OpenAI and Microsoft have successfully deployed a network architecture capable of achieving full bisection bandwidth, a critical advancement for scaling artificial intelligence training to unprecedented levels. Facing limitations with conventional network designs when attempting to connect 100,000 GPUs, the collaboration opted for a two-tier network topology, diverging from the typical three-tier Clos arrangement. This innovative approach breaks out 800Gb/s network interface cards into eight 100Gb/s ports, enabling the construction of eight parallel 100Gb/s Clos planes using existing 51.2Tb/s switches. The resulting network boasts several advantages: latency is reduced because the longest path traverses only three switches, and more nodes are reachable in one hop, improving locality and reducing load. The design reduces both cost and power consumption, requiring 2/3 of the optics and 3/5 the number of switches compared to a three-tier network.

SRv6 Source Routing Enables Static Path Resilience

As AI training workloads expand to encompass unprecedented scales, work was done to enable scaling to 100,000 GPUs, the challenge of maintaining stable network performance has intensified, mirroring issues previously encountered in high-performance computing (HPC) environments. The emergence of “system or network ‘noise’” as a primary bottleneck highlights a critical vulnerability: even with substantial redundancy, the entire training process can be stalled by a single slow transfer during synchronous pretraining. Recognizing the potential for conflicting adaptive routing mechanisms, the collaboration deliberately stepped away from conventional network management. Instead of relying on dynamic routing protocols, they opted to disable them entirely, choosing to utilize static paths defined through IPv6 segment routing (SRv6). The team implemented support for SRv6 in NVIDIA Spectrum-4 and 5 switches, as well as Broadcom Tomahawk 5 switches, and has released the MRC specification under an open license through OCP for wider adoption.
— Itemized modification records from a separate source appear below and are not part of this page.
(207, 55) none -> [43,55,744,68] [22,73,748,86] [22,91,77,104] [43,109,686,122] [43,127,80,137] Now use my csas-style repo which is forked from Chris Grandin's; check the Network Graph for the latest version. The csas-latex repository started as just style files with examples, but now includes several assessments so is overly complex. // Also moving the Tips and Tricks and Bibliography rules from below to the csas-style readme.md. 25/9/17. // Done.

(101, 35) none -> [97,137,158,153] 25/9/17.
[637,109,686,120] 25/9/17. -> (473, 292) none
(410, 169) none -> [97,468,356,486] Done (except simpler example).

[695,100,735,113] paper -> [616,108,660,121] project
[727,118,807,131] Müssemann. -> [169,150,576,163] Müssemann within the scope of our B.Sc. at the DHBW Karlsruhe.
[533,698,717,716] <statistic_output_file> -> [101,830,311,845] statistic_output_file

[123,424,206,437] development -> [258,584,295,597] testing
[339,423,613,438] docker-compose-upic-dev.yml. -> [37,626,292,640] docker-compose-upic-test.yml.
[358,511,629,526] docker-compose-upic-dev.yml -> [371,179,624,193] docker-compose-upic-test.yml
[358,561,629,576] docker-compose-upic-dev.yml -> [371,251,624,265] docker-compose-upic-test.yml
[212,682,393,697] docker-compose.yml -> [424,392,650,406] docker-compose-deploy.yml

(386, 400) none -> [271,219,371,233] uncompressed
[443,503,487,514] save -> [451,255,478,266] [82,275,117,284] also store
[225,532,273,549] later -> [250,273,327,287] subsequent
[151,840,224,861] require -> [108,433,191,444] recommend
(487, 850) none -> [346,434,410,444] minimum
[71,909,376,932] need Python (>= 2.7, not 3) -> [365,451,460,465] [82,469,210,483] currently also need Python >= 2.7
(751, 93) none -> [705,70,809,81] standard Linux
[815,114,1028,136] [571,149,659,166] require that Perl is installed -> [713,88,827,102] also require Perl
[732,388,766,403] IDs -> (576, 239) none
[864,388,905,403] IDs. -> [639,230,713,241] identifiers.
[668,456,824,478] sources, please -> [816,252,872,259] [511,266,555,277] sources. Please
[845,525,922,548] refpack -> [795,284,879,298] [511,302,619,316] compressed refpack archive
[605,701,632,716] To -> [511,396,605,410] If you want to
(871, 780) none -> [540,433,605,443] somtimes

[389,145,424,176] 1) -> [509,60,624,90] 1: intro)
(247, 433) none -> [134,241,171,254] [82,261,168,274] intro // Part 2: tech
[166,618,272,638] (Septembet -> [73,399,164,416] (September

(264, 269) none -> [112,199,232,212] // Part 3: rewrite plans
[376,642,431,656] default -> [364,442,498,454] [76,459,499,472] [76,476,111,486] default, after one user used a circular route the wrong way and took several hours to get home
MRC maps out EVs that traverse the failed switch and restores them afterwards, with negligible effect on job performance.

Incast Mitigation via Packet Spraying and Trimming

Researchers found that the entire system’s performance is dictated by “the slowest transfer” during synchronous pretraining, even with sophisticated parallel processing techniques in place. The team deliberately disabled dynamic routing within the switches, believing it unnecessary given MRC’s adaptive capabilities; instead, data packets are source-routed using IPv6 segment routing. Crucially, MRC also incorporates packet spraying to mitigate incast, a form of congestion where numerous packets arrive simultaneously at a single destination. By strategically managing packet delivery, the system can maintain stability even under heavy load, and the multi-plane topology, utilizing eight parallel 100Gb/s planes, further enhances resilience, reducing the impact of individual link or node failures.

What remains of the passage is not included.